We closed 2012 by seeing a "once in a lifetime" installation:The Invention of Glory at the Peabody Essex Museum in our home village of Salem, Massachusetts. Monumental in scale and meticulous in construction, the Pastrana Tapestries are one of the finest examples of Gothic tapestry in existence.
The four, 36-foot-long tapestries are on view together for the first time following an extensive restoration project.
Interpretation of the tapestries is quite simple: a single panel (posted in two locations) is offered at each of four tapestry panels and "decodes" the scenes depicted in the works of art. Photographic reproductions of the tapestries with detail highlights (seen in the photo) invite visitors to seek and find interesting and relevant details. Adjacent walls address the making and restoration efforts through photos and video.

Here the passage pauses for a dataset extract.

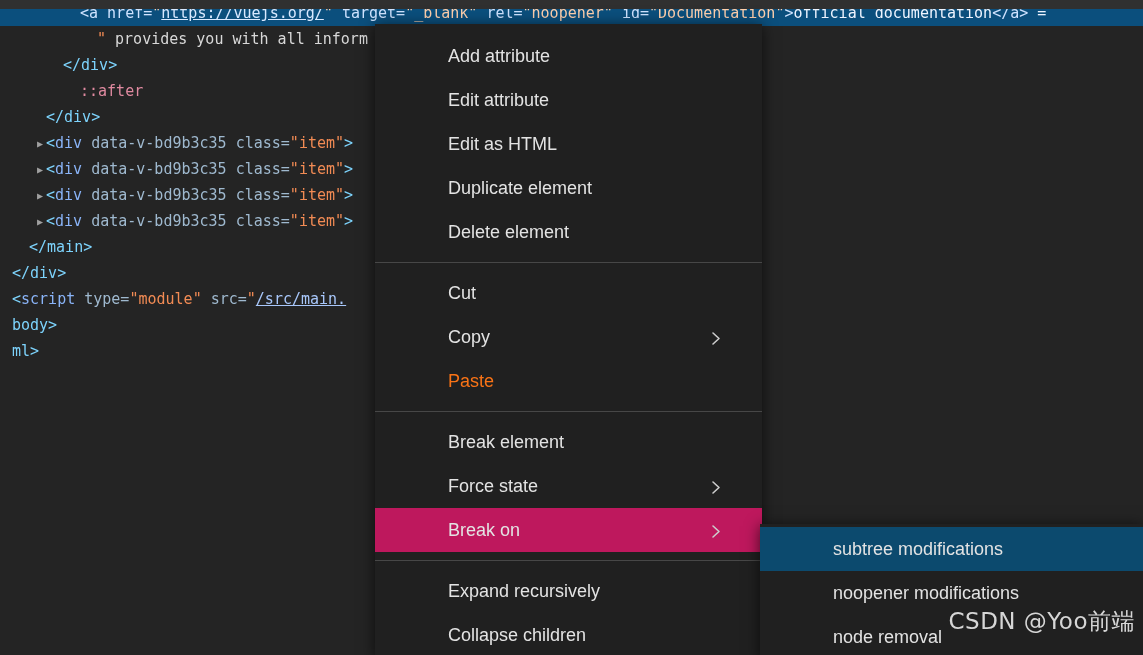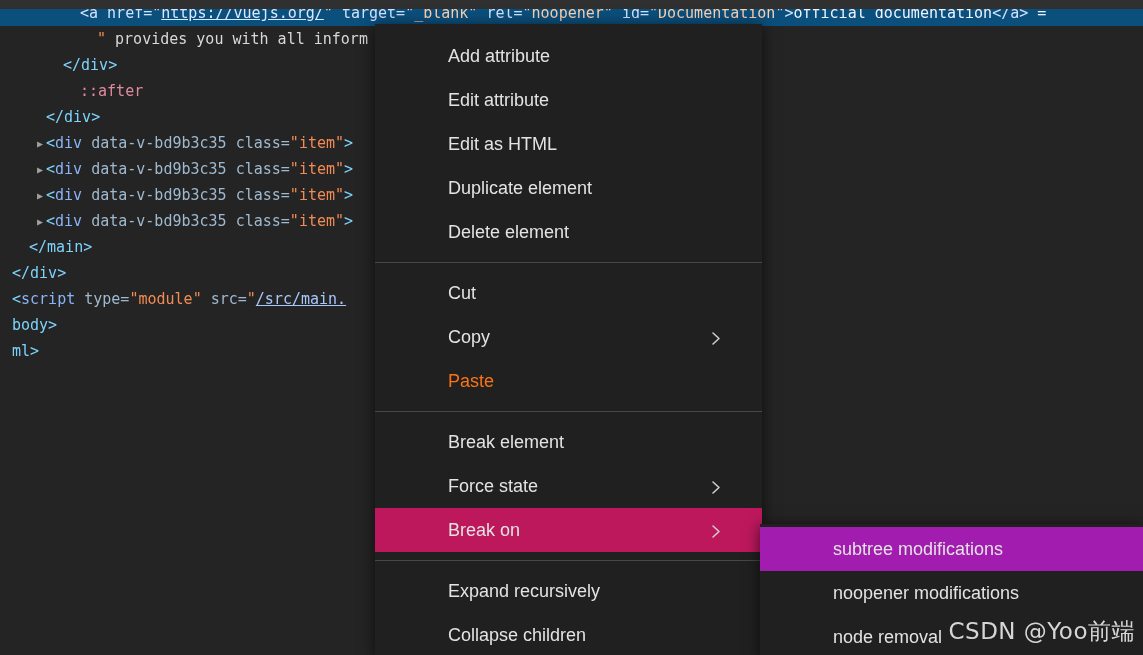"subtree modifications" .submenu .mi.hover { background: #a21caf -> #0c4a6e }
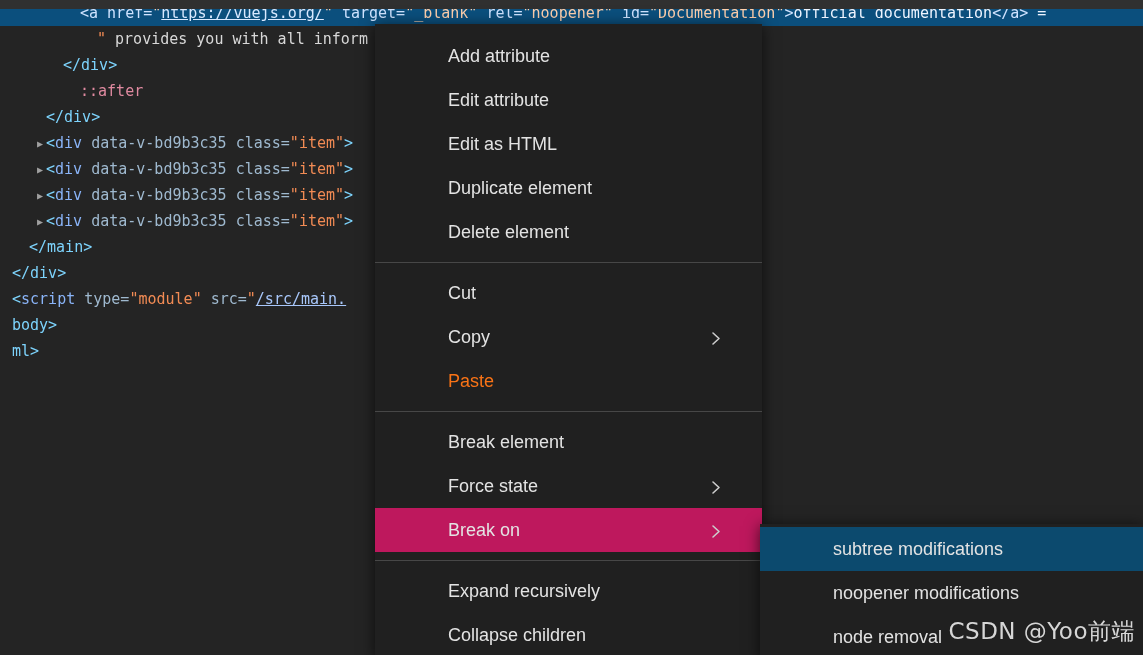"CSDN @Yoo前端" .watermark { bottom: 8px -> 18px }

Interpretation was refreshingly minimal and interesting, and directly interrogative. Early Renaissance music played ambiently and softly, setting a respectful tone.
Commissioned by Portugal's King Afonso V (1432-1481) and expertly woven in Belgium's Tournai workshops in the late 1400s, the Pastrana Tapestries are singular for their depiction of a contemporary subject: Afonso's military campaigns in North Africa. Through vibrantly colored wool and silk threads, a vivid scene of military pomp and conquest emerges — knights in full regalia raise their swords to the sky, royal trumpeters sound their advance, ships' masts punctuate the horizon and scenes of battle teem with valor and might. PEM is the exclusive Northeast venue forThe Invention of Glory
. The exhibition is organized by the National Gallery of Art, Washington, D.C., and the Fundación Carlos de Amberes, Madrid, in association with the Embassy of Spain, the Spain-USA Foundation and the Embassy of Portugal, and with the cooperation of the Embassy of Belgium and the Embassy of Morocco in Washington, D.C., as well as the Diocese of Sigüenza-Guadalajara and Church of Our Lady of the Assumption, Pastrana, Spain.